Plain SGD oscillates across the walls; momentum smooths the path along the valley floor.
From the chapter: Chapter 10: Training & Optimisation
Glossary: momentum
Transcript
A loss surface with a long, narrow valley. The valley is gentle along its length, steep across its width.
Plain stochastic gradient descent. At each step, follow the negative gradient. Across the valley, the gradient is enormous; the step jumps to the other wall. Then back. The trajectory bounces side to side, making slow progress along the valley.
Add momentum. Maintain a velocity vector. At each step, accumulate the gradient into the velocity, with a decay factor, typically 0.9. Then move in the direction of the velocity.

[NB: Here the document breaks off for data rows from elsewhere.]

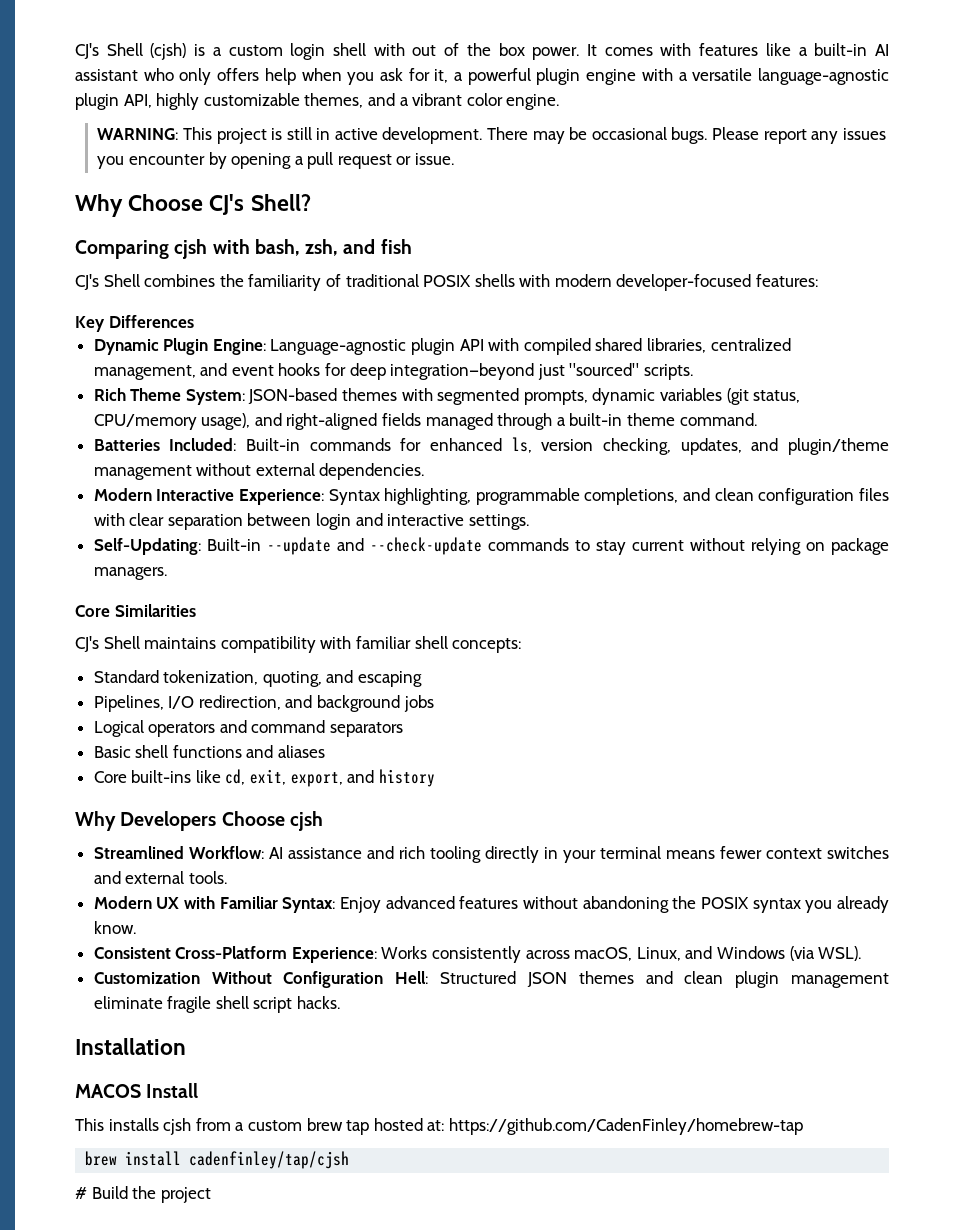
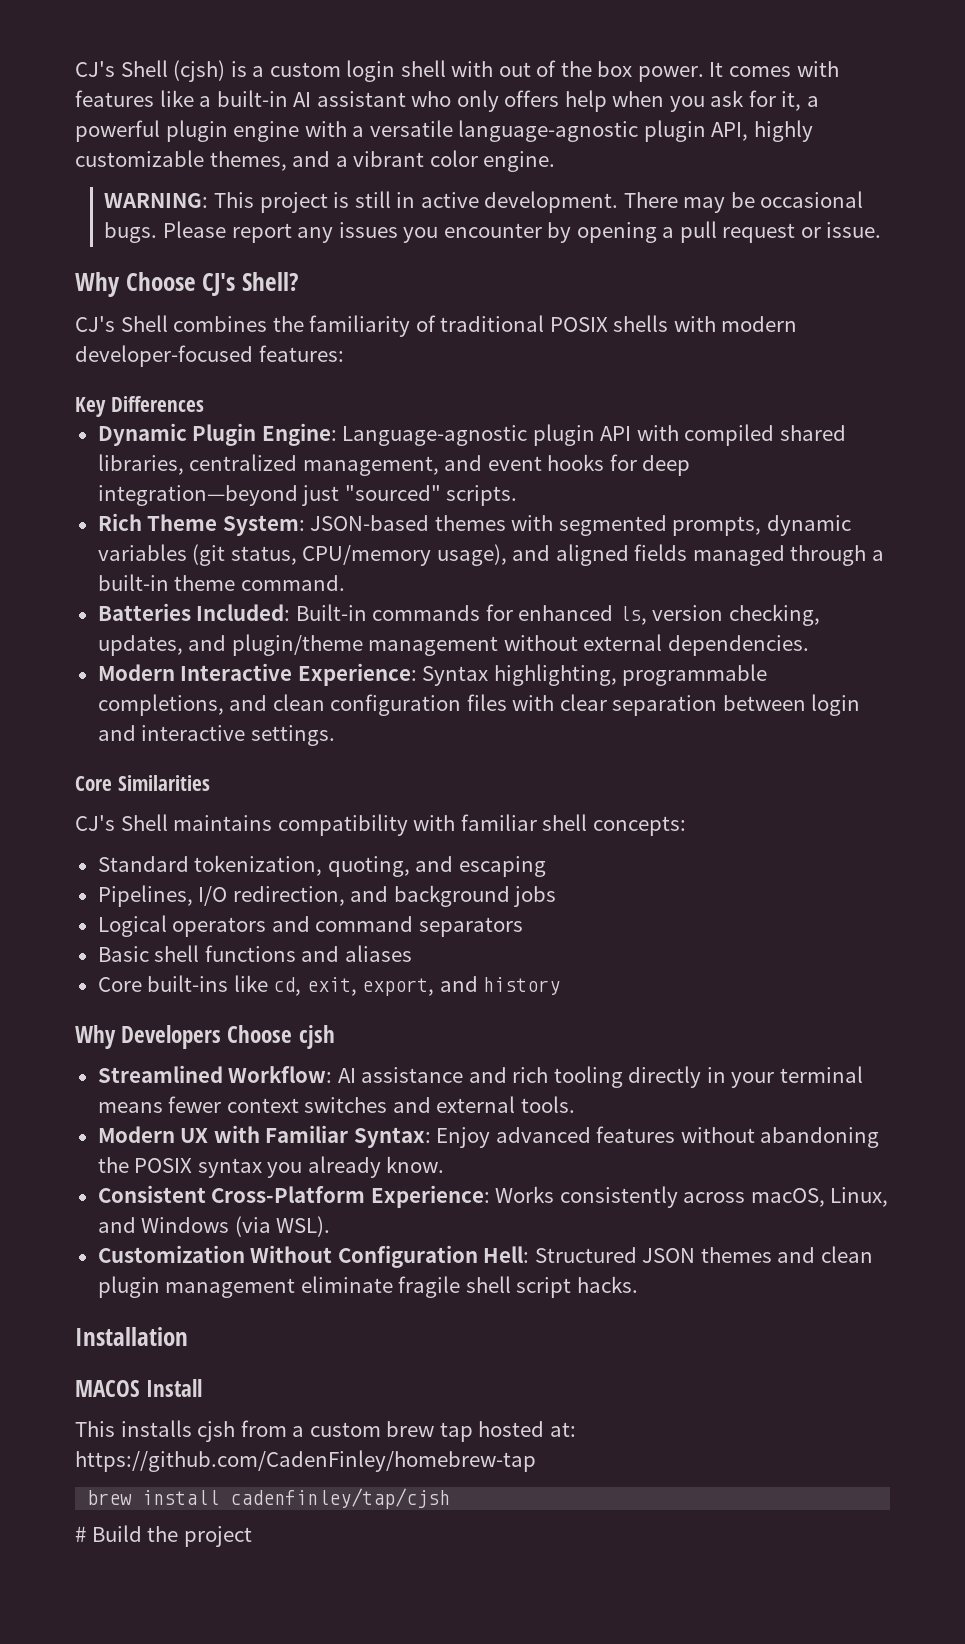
- Comparing cjsh with bash, zsh, and fish
- Rich Theme System: JSON-based themes with segmented prompts, dynamic variables (git status, CPU/memory usage), and right-aligned fields managed through a built-in theme command.
+ Rich Theme System: JSON-based themes with segmented prompts, dynamic variables (git status, CPU/memory usage), and aligned fields managed through a built-in theme command.
- Self-Updating: Built-in --update and --check-update commands to stay current without relying on package managers.

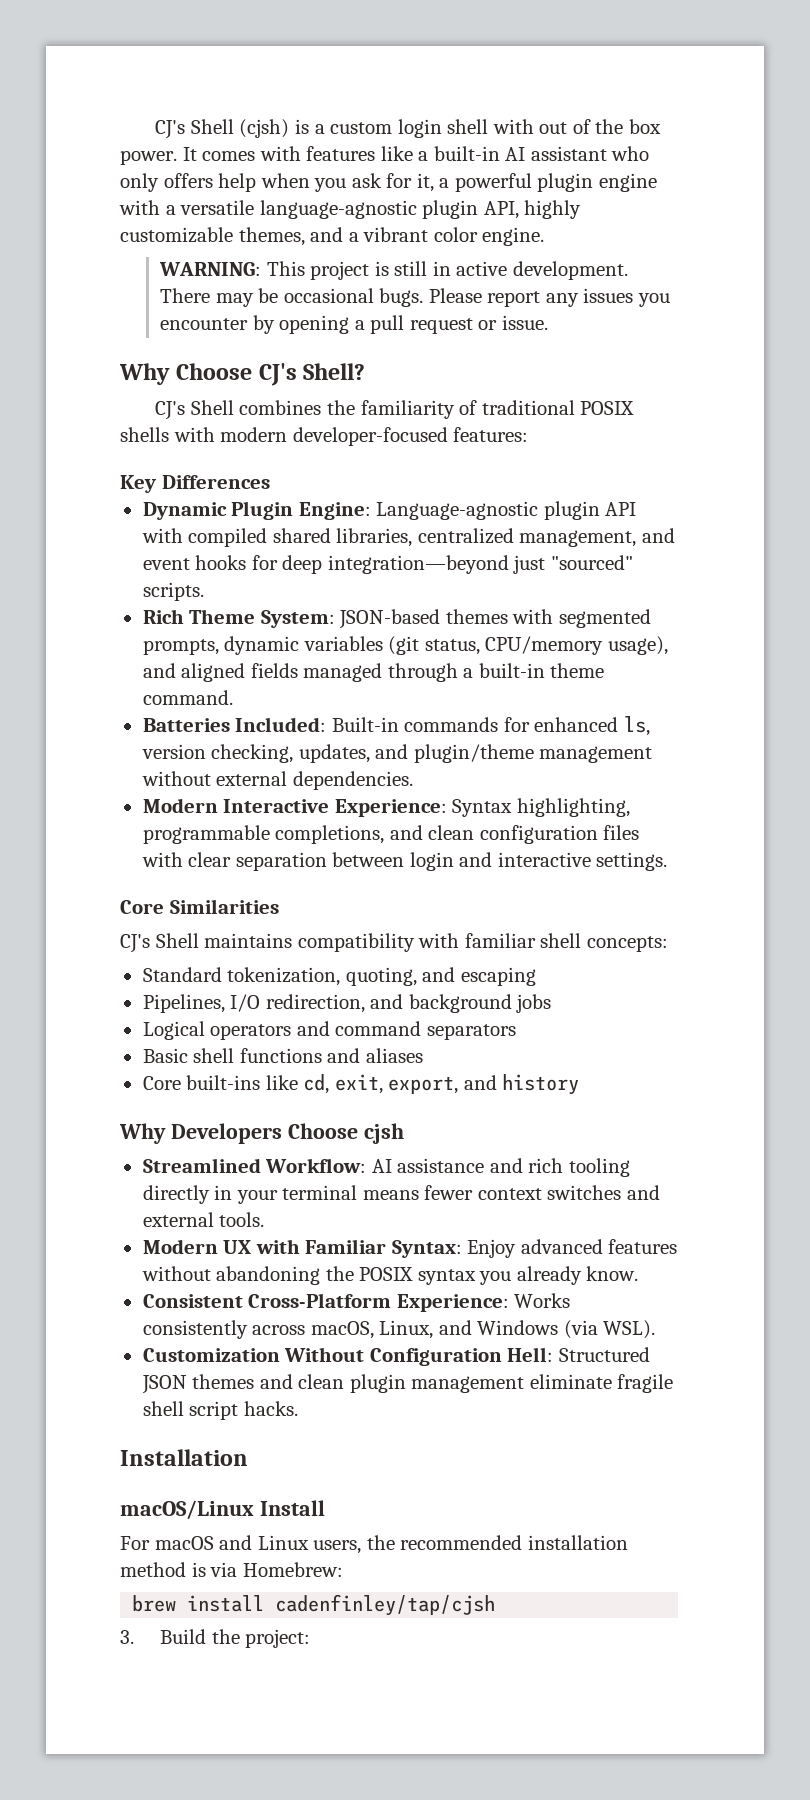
- MACOS Install
+ macOS/Linux Install
- This installs cjsh from a custom brew tap hosted at: https://github.com/CadenFinley/homebrew-tap
+ For macOS and Linux users, the recommended installation method is via Homebrew:
- # Build the project
+ 3. Build the project:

The velocity averages many recent gradients. Across the valley, the gradients alternate sign and cancel. Along the valley, they all point the same way and add up.
The result. The trajectory cuts through the oscillations and rolls smoothly along the valley floor. Convergence is dramatically faster.
Watch a 2D contour plot with both methods running side by side. SGD bounces erratically. Momentum coasts.
Nesterov's accelerated gradient is a refinement: take the gradient at the lookahead position, where momentum will carry you next. Slightly faster in theory, often used in practice.
Momentum is the simplest second-order trick. Adam, RMSProp, and friends are momentum with adaptive per-parameter scaling. The intuition starts here.